**Assignment:**
For the entries below, the result should be an exact transcription of the lines from the one with "2017-12-14: 4700 -> none" up to and including the one with "2018-01-04: none -> 4320", and only those.

**Entries provided:**
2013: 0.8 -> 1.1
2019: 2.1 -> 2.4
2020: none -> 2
* * *
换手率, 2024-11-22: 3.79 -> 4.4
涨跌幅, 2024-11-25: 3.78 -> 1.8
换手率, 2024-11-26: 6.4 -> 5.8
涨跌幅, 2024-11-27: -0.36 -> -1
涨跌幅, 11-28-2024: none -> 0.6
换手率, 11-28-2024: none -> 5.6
--
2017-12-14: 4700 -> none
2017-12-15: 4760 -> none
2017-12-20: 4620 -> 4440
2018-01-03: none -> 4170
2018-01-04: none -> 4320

**Task solution:**
2017-12-14: 4700 -> none
2017-12-15: 4760 -> none
2017-12-20: 4620 -> 4440
2018-01-03: none -> 4170
2018-01-04: none -> 4320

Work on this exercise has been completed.